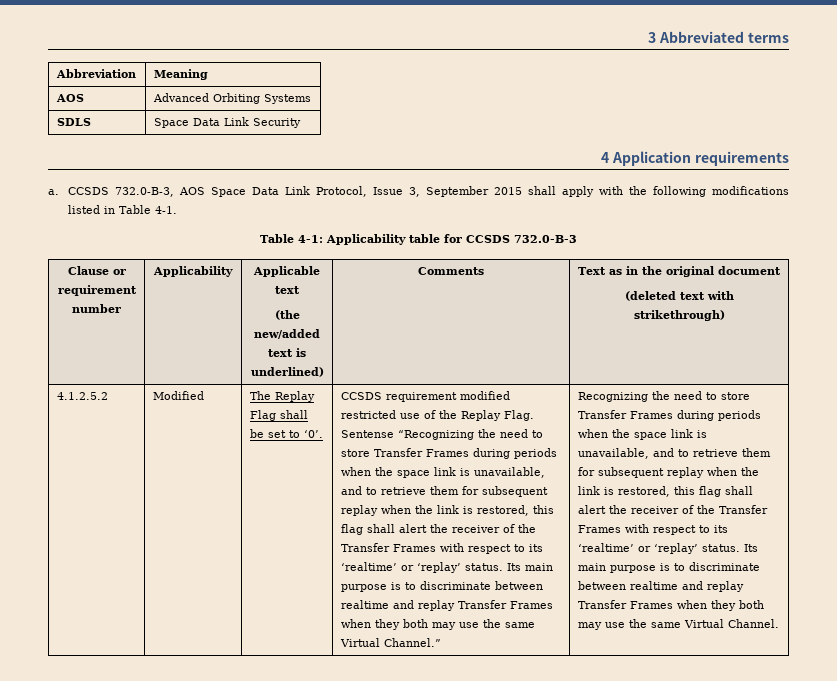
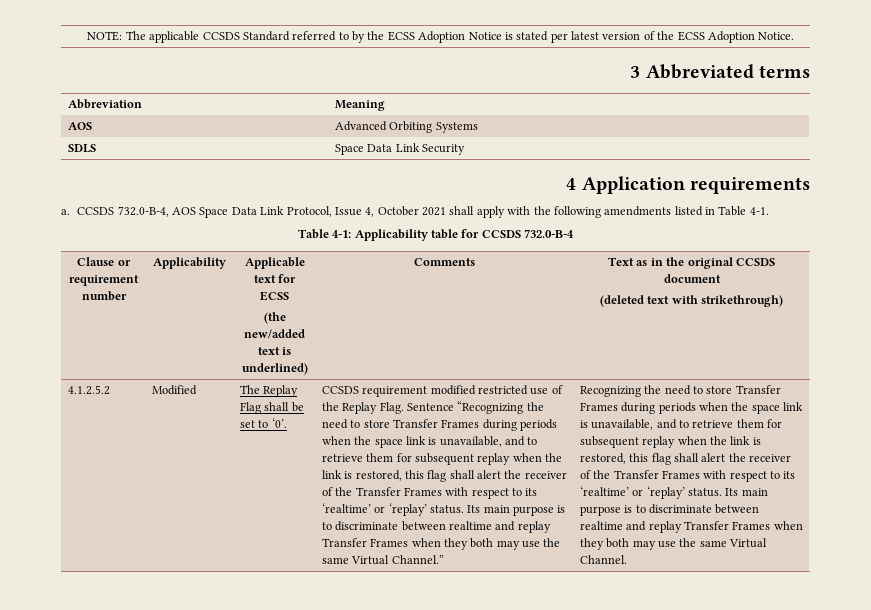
+ NOTE: The applicable CCSDS Standard referred to by the ECSS Adoption Notice is stated per latest version of the ECSS Adoption Notice.
- CCSDS 732.0-B-3, AOS Space Data Link Protocol, Issue 3, September 2015 shall apply with the following modifications listed in Table 4-1.
+ CCSDS 732.0-B-4, AOS Space Data Link Protocol, Issue 4, October 2021 shall apply with the following amendments listed in Table 4-1.
- Table 4-1: Applicability table for CCSDS 732.0-B-3
+ Table 4-1: Applicability table for CCSDS 732.0-B-4
- Clause or requirement number | Applicability | Applicable text
- (the new/added text is underlined) | Comments | Text as in the original document
+ Clause or requirement number | Applicability | Applicable text for ECSS
+ (the new/added text is underlined) | Comments | Text as in the original CCSDS document
- Sentense “Recognizing the need to store Transfer Frames during periods when the space link is unavailable, and to retrieve them for subsequent replay when the link is restored, this flag shall alert the receiver of the Transfer Frames with respect to its ‘realtime’ or ‘replay’ status.
+ Sentence “Recognizing the need to store Transfer Frames during periods when the space link is unavailable, and to retrieve them for subsequent replay when the link is restored, this flag shall alert the receiver of the Transfer Frames with respect to its ‘realtime’ or ‘replay’ status.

┄┄┄┄┄┄

-- Your task --
A verbatim copy of the listing, with all pictures removed, is required.

-- Response to the exercise --
+ NOTE: The applicable CCSDS Standard referred to by the ECSS Adoption Notice is stated per latest version of the ECSS Adoption Notice.
- CCSDS 732.0-B-3, AOS Space Data Link Protocol, Issue 3, September 2015 shall apply with the following modifications listed in Table 4-1.
+ CCSDS 732.0-B-4, AOS Space Data Link Protocol, Issue 4, October 2021 shall apply with the following amendments listed in Table 4-1.
- Table 4-1: Applicability table for CCSDS 732.0-B-3
+ Table 4-1: Applicability table for CCSDS 732.0-B-4
- Clause or requirement number | Applicability | Applicable text
- (the new/added text is underlined) | Comments | Text as in the original document
+ Clause or requirement number | Applicability | Applicable text for ECSS
+ (the new/added text is underlined) | Comments | Text as in the original CCSDS document
- Sentense “Recognizing the need to store Transfer Frames during periods when the space link is unavailable, and to retrieve them for subsequent replay when the link is restored, this flag shall alert the receiver of the Transfer Frames with respect to its ‘realtime’ or ‘replay’ status.
+ Sentence “Recognizing the need to store Transfer Frames during periods when the space link is unavailable, and to retrieve them for subsequent replay when the link is restored, this flag shall alert the receiver of the Transfer Frames with respect to its ‘realtime’ or ‘replay’ status.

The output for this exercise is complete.